The position then was, when the sellers received the buyers’ offer of May 27, that that was an offer open to them to accept or reject. They replied in two letters dated June 4 and 5 respectively. The letter of June 4 was an informal acknowledgment of the order, and the letter of June 5 enclosed the formal acknowledgment, as Lord Denning MR and Lawton LJ have said, embodied in the printed tear-off slip taken from the order itself and including the perfectly clear and unambiguous sentence ‘We accept your order on the terms and conditions stated thereon’. On the face of it, at that moment of time, there was a complete contract in existence, and the parties were ad idem as to the terms of the contract embodied in the buyers’ order.

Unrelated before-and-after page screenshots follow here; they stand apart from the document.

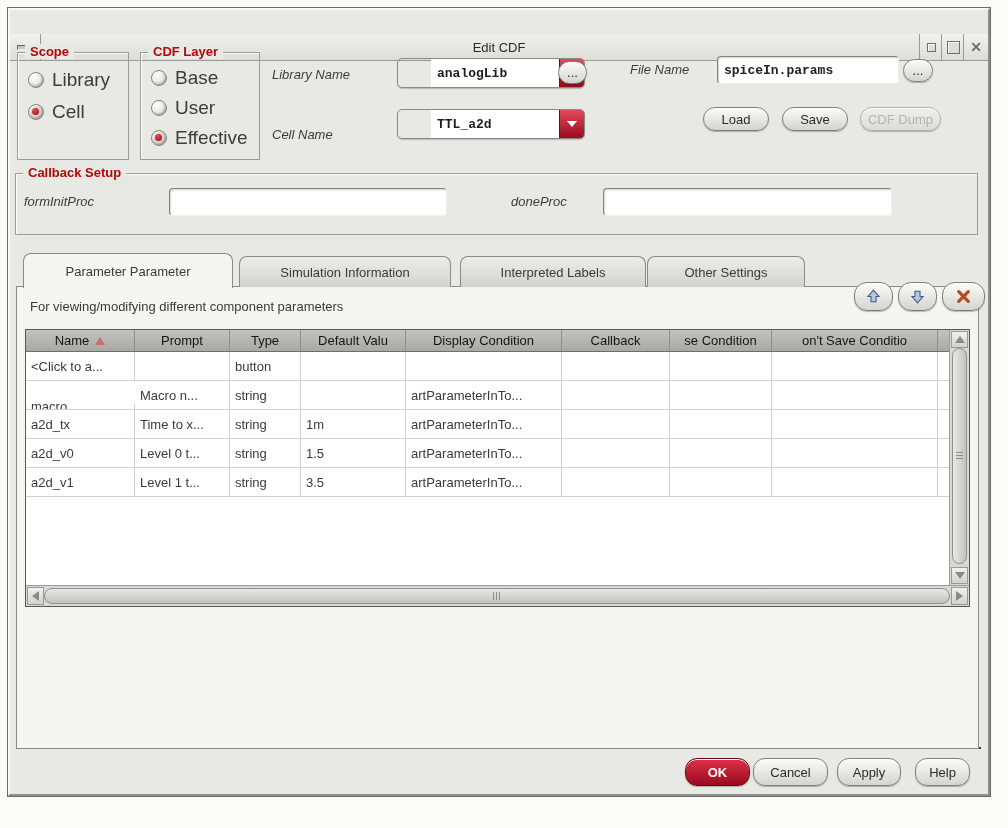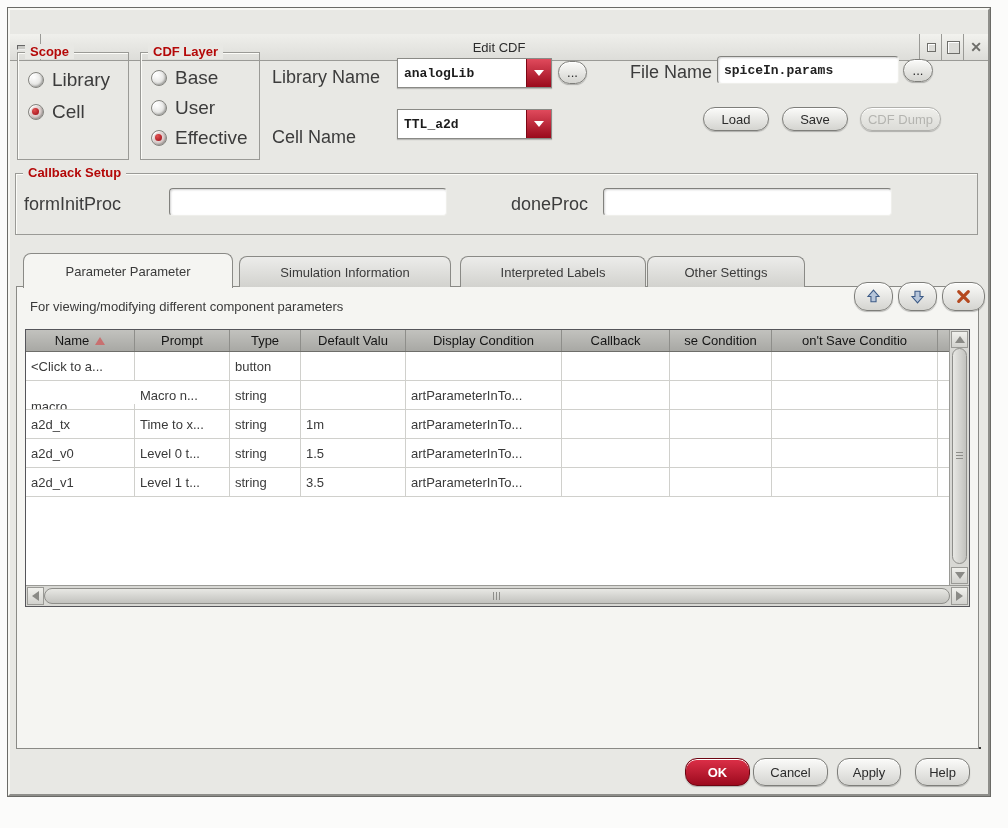--- a/index.html
+++ b/index.html
@@ -36,27 +36,27 @@
   
   .radio-row{position:absolute;display:flex;align-items:center;gap:8px;cursor:default;}
   .radio{width:14px;height:14px;border-radius:50%;background:radial-gradient(circle at 35% 30%,#ffffff,#d2d2ce);
          border:1px solid #84847f;box-shadow:inset -1px -1px 2px rgba(0,0,0,.30),inset 1px 1px 1px #fff;position:relative;}
   .radio.on{background:radial-gradient(circle at 40% 35%,#f0d8d8,#cccac6);}
   .radio.on::after{content:"";position:absolute;left:3px;top:3px;width:7px;height:7px;border-radius:50%;
          background:radial-gradient(circle at 35% 30%,#e05050,#9c0a14);}
   .radio-label{font-size:19px;color:#3c3c3c;}
 
   
-  .lbl{position:absolute;font-size:18px;color:#3c3c3c;white-space:nowrap;}
+  .lbl{position:absolute;font-size:13px;color:#3c3c3c;white-space:nowrap;font-style:italic;}
   .field{position:absolute;background:#fff;border:1px solid;border-color:#81817d #eFeFeb #efefeb #81817d;
          border-radius:4px;box-shadow:inset 1px 1px 2px rgba(0,0,0,.18);display:flex;align-items:center;}
   .field input{border:none;outline:none;background:transparent;width:100%;padding:0 6px;
          font-size:13px;color:#222;}
-  .combo{position:absolute;display:flex;border:1px solid #8a8a86;border-radius:0;overflow:hidden;
-         box-shadow:0 1px 1px rgba(0,0,0,.2);}
+  .combo{position:absolute;display:flex;border:1px solid #8a8a86;border-radius:5px;overflow:hidden;
+         box-shadow:0 1px 1px rgba(0,0,0,.2);padding-left:33px;}
   .combo-text{flex:1;background:#fff;display:flex;align-items:center;padding:0 6px;font-size:13px;color:#1c1c1c;}
   .combo-arrow{width:24px;background:linear-gradient(#e04a5c,#9a0a1c);border-left:1px solid #7c0614;
          display:flex;align-items:center;justify-content:center;}
   .combo-arrow i{width:0;height:0;border-left:5px solid transparent;border-right:5px solid transparent;
          border-top:6px solid #fff;}
 
   
   .pill{position:absolute;border-radius:12px;border:1px solid #7e7e7a;
         background:linear-gradient(#fbfbf9,#d4d4d0);box-shadow:inset 0 1px 0 #fff,0 1px 1px rgba(0,0,0,.25);
         display:flex;align-items:center;justify-content:center;font-size:13px;color:#2b2b2b;

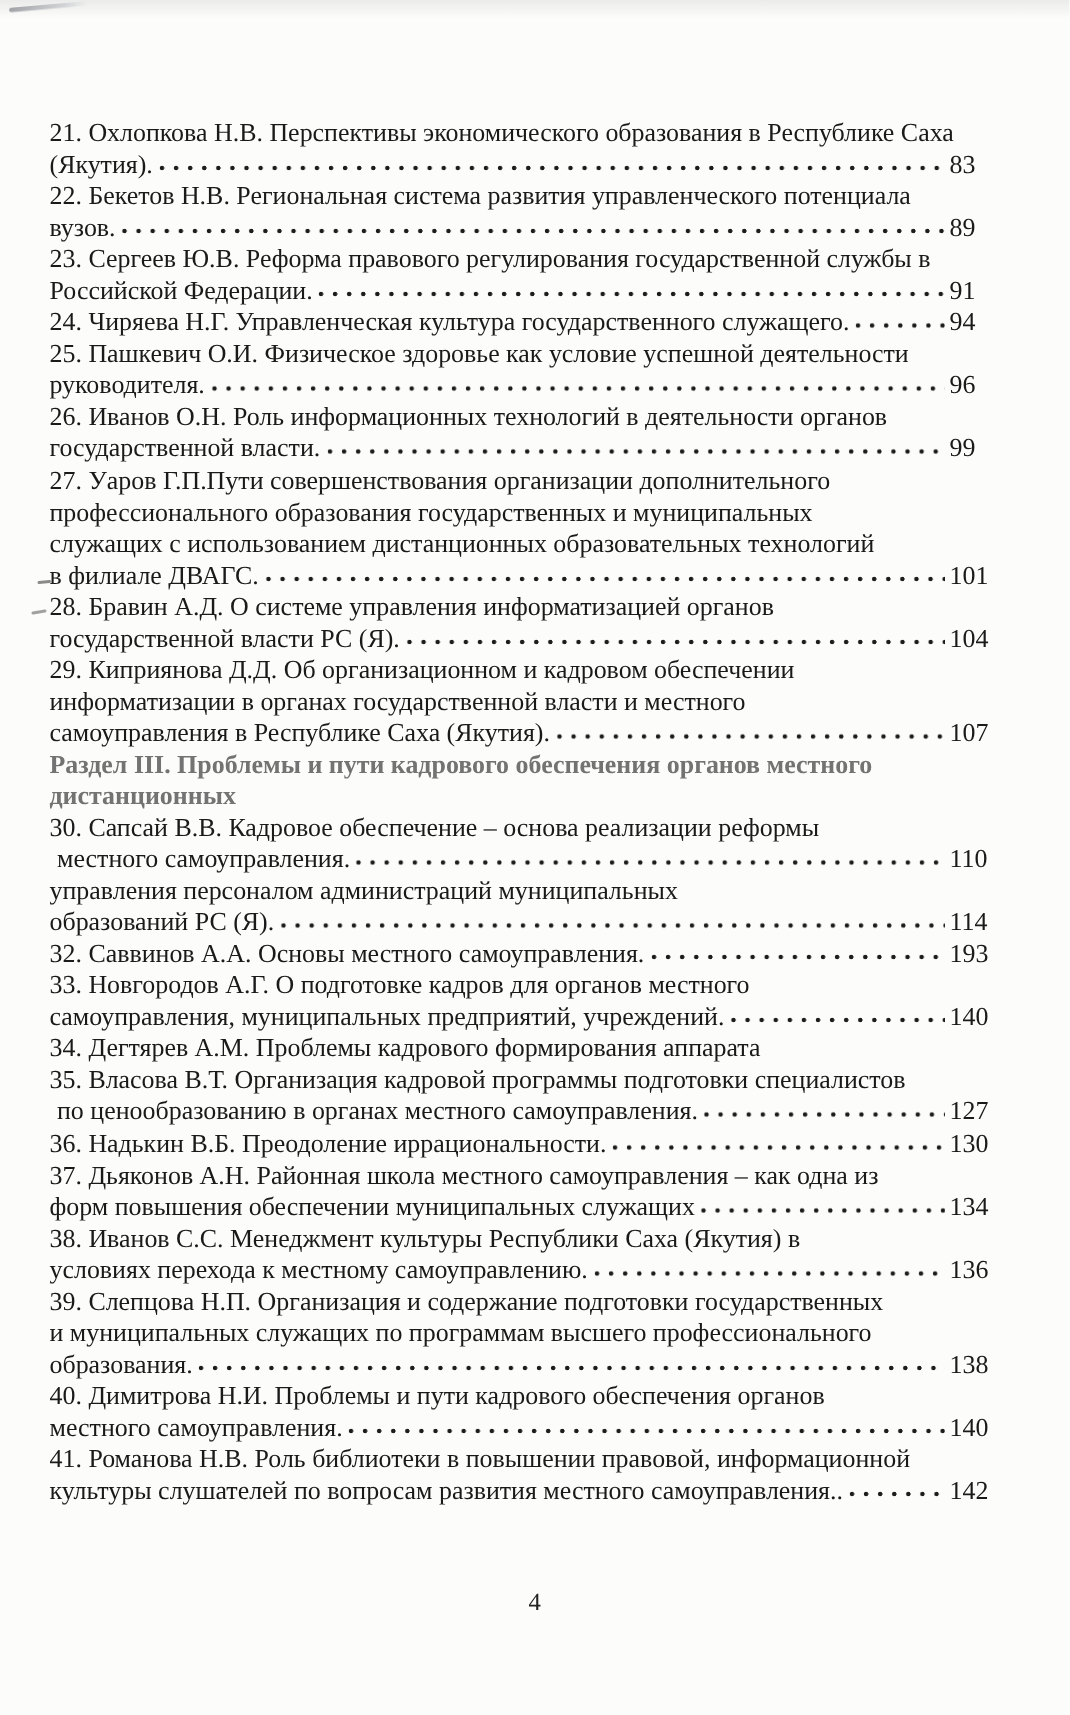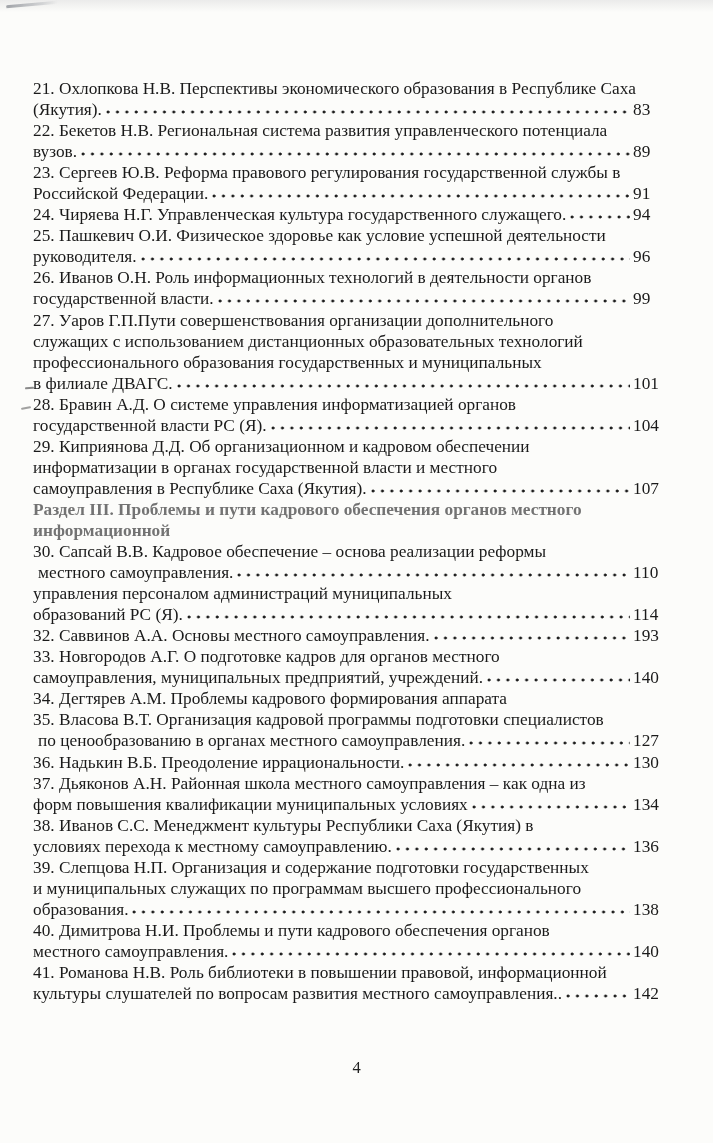--- a/index.html
+++ b/index.html
@@ -141,25 +141,25 @@
     <div class="row haspage">
       <span class="t">государственной власти.</span>
       <span class="leader"></span>
       <span class="p">99</span>
     </div>
     <div class="row">
       <span class="t">27. Уаров Г.П.Пути совершенствования организации дополнительного</span>
 
     </div>
     <div class="row">
+      <span class="t">профессионального образования государственных и муниципальных</span>
+
+    </div>
+    <div class="row">
       <span class="t">служащих с использованием дистанционных образовательных технологий</span>
-
-    </div>
-    <div class="row">
-      <span class="t">профессионального образования государственных и муниципальных</span>
 
     </div>
     <div class="row haspage">
       <span class="t">в филиале ДВАГС.</span>
       <span class="leader"></span>
       <span class="p">101</span>
     </div>
     <div class="row">
       <span class="t">28. Бравин А.Д. О системе управления информатизацией органов</span>
 
@@ -180,21 +180,21 @@
     <div class="row haspage">
       <span class="t">самоуправления в Республике Саха (Якутия).</span>
       <span class="leader"></span>
       <span class="p">107</span>
     </div>
     <div class="row bold">
       <span class="t">Раздел III. Проблемы и пути кадрового обеспечения органов местного</span>
 
     </div>
     <div class="row bold">
-      <span class="t">информационной</span>
+      <span class="t">дистанционных</span>
 
     </div>
     <div class="row">
       <span class="t">30. Сапсай В.В. Кадровое обеспечение – основа реализации реформы</span>
 
     </div>
     <div class="row ind haspage">
       <span class="t">местного самоуправления.</span>
       <span class="leader"></span>
       <span class="p">110</span>
@@ -238,21 +238,21 @@
     <div class="row haspage">
       <span class="t">36. Надькин В.Б. Преодоление иррациональности.</span>
       <span class="leader"></span>
       <span class="p">130</span>
     </div>
     <div class="row">
       <span class="t">37. Дьяконов А.Н. Районная школа местного самоуправления – как одна из</span>
 
     </div>
     <div class="row haspage">
-      <span class="t">форм повышения квалификации муниципальных условиях</span>
+      <span class="t">форм повышения обеспечении муниципальных служащих</span>
       <span class="leader"></span>
       <span class="p">134</span>
     </div>
     <div class="row">
       <span class="t">38. Иванов С.С. Менеджмент культуры Республики Саха (Якутия) в</span>
 
     </div>
     <div class="row haspage">
       <span class="t">условиях перехода к местному самоуправлению.</span>
       <span class="leader"></span>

Counsel for the sellers has struggled manfully to say that the contract concluded on those terms and conditions was in some way overruled or varied by the references in the two letters dated June 4 and 5 to the quotation of May 23, 1969. The first refers to the machinery being as quoted on May 23. The second letter says that the order has been entered in accordance with the quotation of May 23. I agree with Lord Denning MR and Lawton LJ that that language has no other effect than to identify the machinery and to refer to the prices quoted on May 23. But on any view, at its highest, the language is equivocal and wholly ineffective to override the plain and unequivocal terms of the printed acknowledgment of order which was enclosed with the letter of June 5. Even if that were not so and if [counsel for the sellers] could show that the sellers’ acknowledgment of the order was itself a further counter-offer, I suspect that he would be in considerable difficulties in showing that any later circumstance amounted to an acceptance of that counter-offer in the terms of the original quotation of May 23 by the buyers. But I do not consider that question further because I am content to rest upon the view that there is nothing in the letter of June 5 which overrides the plain effect of the acceptance of the order on the terms and conditions stated thereon.
I too would allow the appeal and enter judgment for the defendants.